Am planning to travel to Santa Susanna leaving dover on the 28th July and arriving on 1st August as we are time restricted. On the return we wish to visit Mont St Michael then back to Dover.

Please any help with route planning would be appreciated


----------



## tonka (Apr 24, 2006)

I do this trip twice a year Feb and Oct with the grandkids at half terms.. My prefered NON toll route is..
Calais - Rouen - Chartes - Chateadun - Blois - Chateauroux - A20 free motorway to south of Brive - Main road to Toulouse. - free ring road around Toulouse and then use toll A61 just to first junction - Carcassone - Narbone - Perpignan and int to Spain..
See campsite database as there are a few stopovers listed..

You can also go via Clermond, personally I dont think there is much in it either way... Sometimes we do 1 route down and the other back..

Cant advise on Mont st Michael....


----------



## Rapide561 (Oct 1, 2005)

*Spain*

I am a Clermont Ferrand fan, so

(most of this from Steve in the past btw)

Calais - Boulogne - Rouen - Evreux - Dreux - Chartres - Orleans - Nevers - Moulins - Clermont Ferrand - Millau - then follow signs to Barcelona.

Overnight stops - Calais Cite Europe - Aire at Sully sur Loire (300 miles ish), Aire at St Pourcain sur Sioule - (80 miles further on), Millau - loads of places - then Santa Susanna.

I also went via Paris

Calais - Boulogne - Abbeville - Beauvais - Paris Ring Road - then as above.

I was toll free all the way except at the bottom of the A75, stay on the A9 for one junction to the D64 - this misses out Beziers and for the sake of one Euro is worth it.

A few pages from my blog here might help.

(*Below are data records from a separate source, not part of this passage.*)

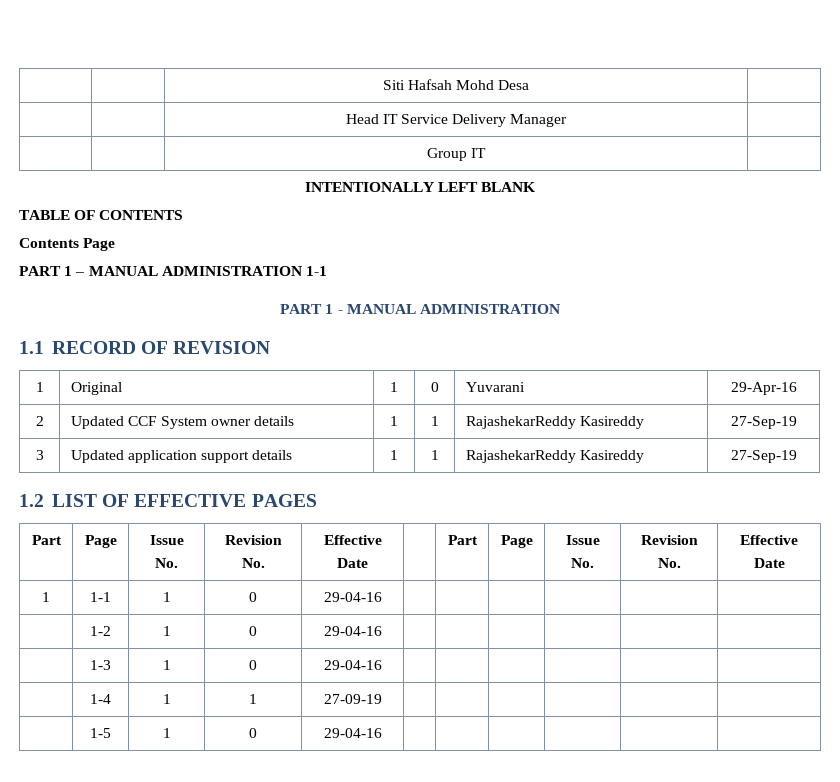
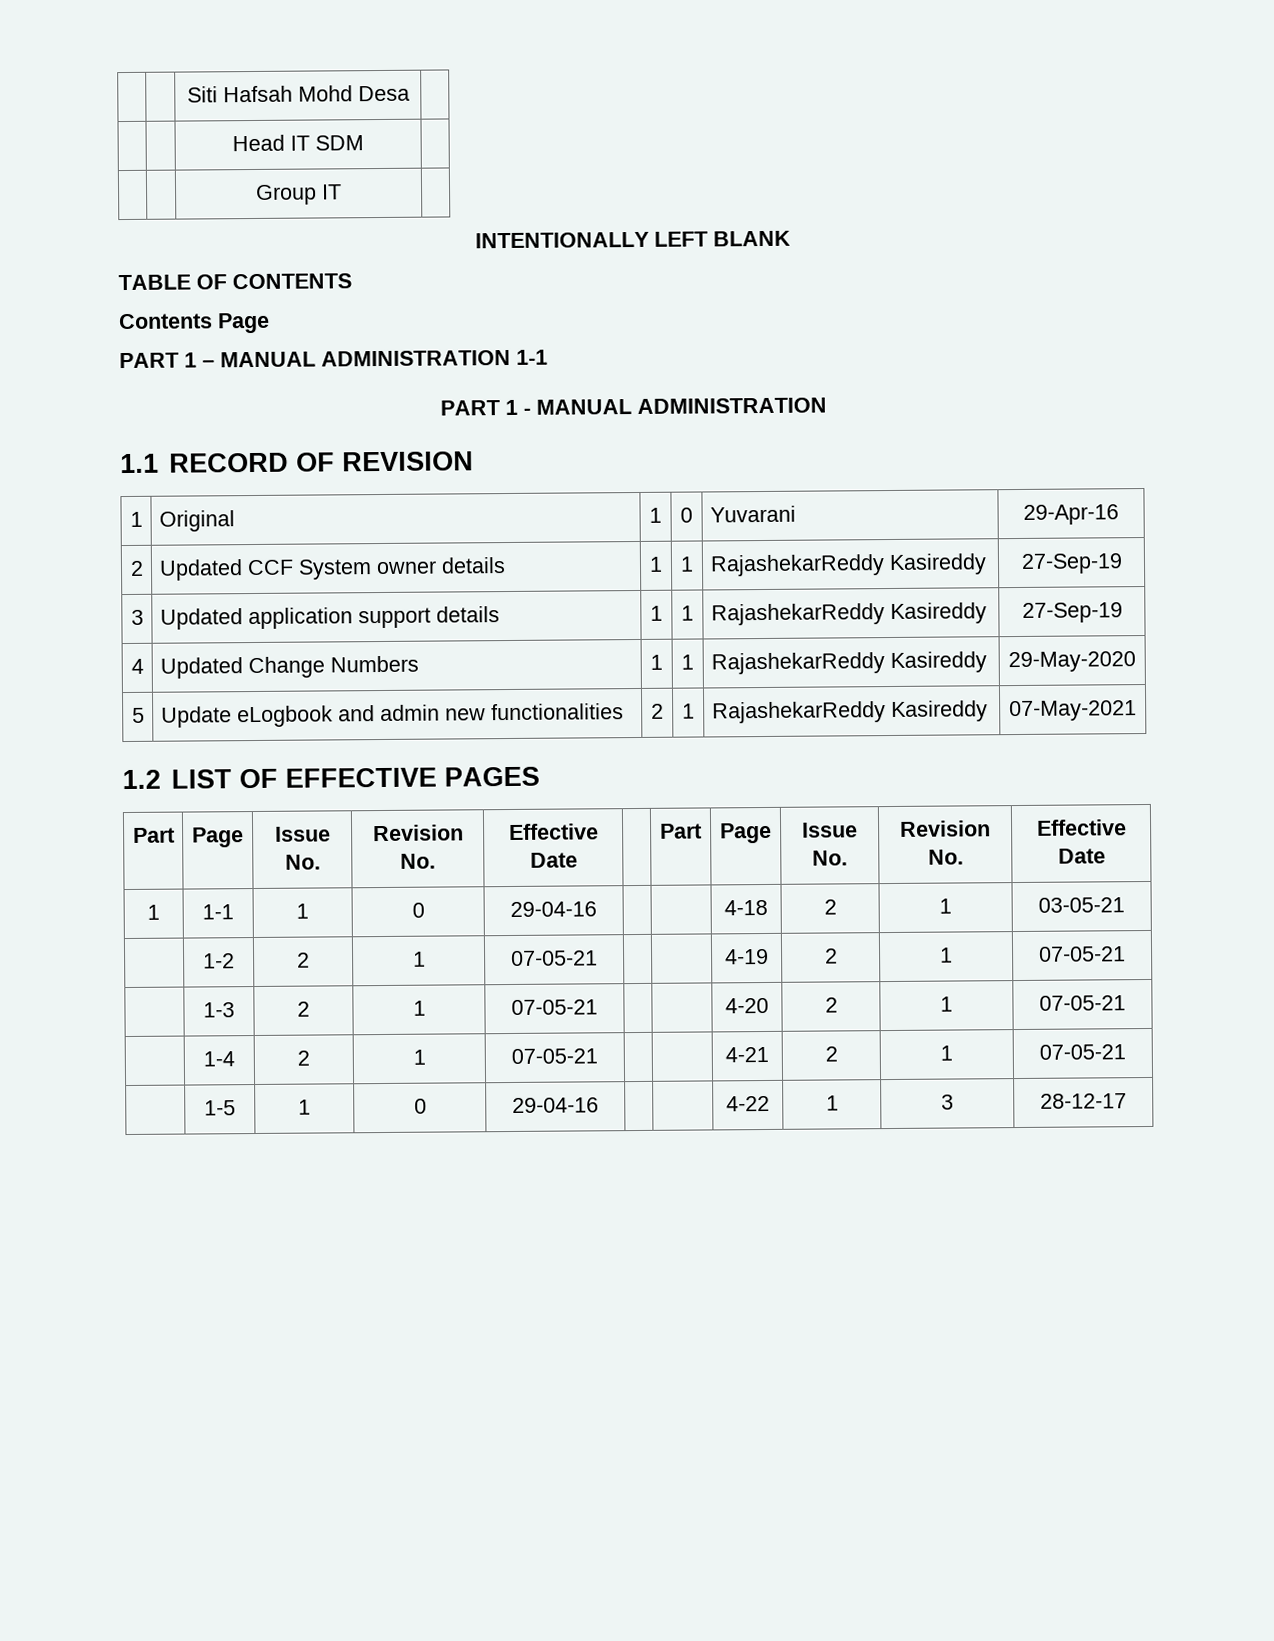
- | | Head IT Service Delivery Manager |
+ | | Head IT SDM |
+ 4 | Updated Change Numbers | 1 | 1 | RajashekarReddy Kasireddy | 29-May-2020
+ 5 | Update eLogbook and admin new functionalities | 2 | 1 | RajashekarReddy Kasireddy | 07-May-2021
- 1 | 1-1 | 1 | 0 | 29-04-16 | | | | | |
+ 1 | 1-1 | 1 | 0 | 29-04-16 | | | 4-18 | 2 | 1 | 03-05-21
- | 1-2 | 1 | 0 | 29-04-16 | | | | | |
+ | 1-2 | 2 | 1 | 07-05-21 | | | 4-19 | 2 | 1 | 07-05-21
- | 1-3 | 1 | 0 | 29-04-16 | | | | | |
+ | 1-3 | 2 | 1 | 07-05-21 | | | 4-20 | 2 | 1 | 07-05-21
- | 1-4 | 1 | 1 | 27-09-19 | | | | | |
+ | 1-4 | 2 | 1 | 07-05-21 | | | 4-21 | 2 | 1 | 07-05-21
- | 1-5 | 1 | 0 | 29-04-16 | | | | | |
+ | 1-5 | 1 | 0 | 29-04-16 | | | 4-22 | 1 | 3 | 28-12-17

Aires we used en route to Spain

Camping Millau

and also this old thread of mine - again thanks to Steve for his help in the past

Toll free to Santa Susanna

I have all my maps with me so we can have a chin wag on Wednesday if you want.

Russell


----------



## tonka (Apr 24, 2006)

*Re: Spain*



Rapide561 said:


> I have all my maps with me so we can have a chin wag on Wednesday if you want.
> 
> Russell


???? Eh up... what's goin on Wednesday then ?? Is it a private party ?? Or is it a secret ??? 8O


----------



## tattytony (Jun 29, 2009)

*Re: Spain*



tonka said:


> Rapide561 said:
> 
> 
> > I have all my maps with me so we can have a chin wag on Wednesday if you want.
> ...


 :wink: 
:lol: :lol:


----------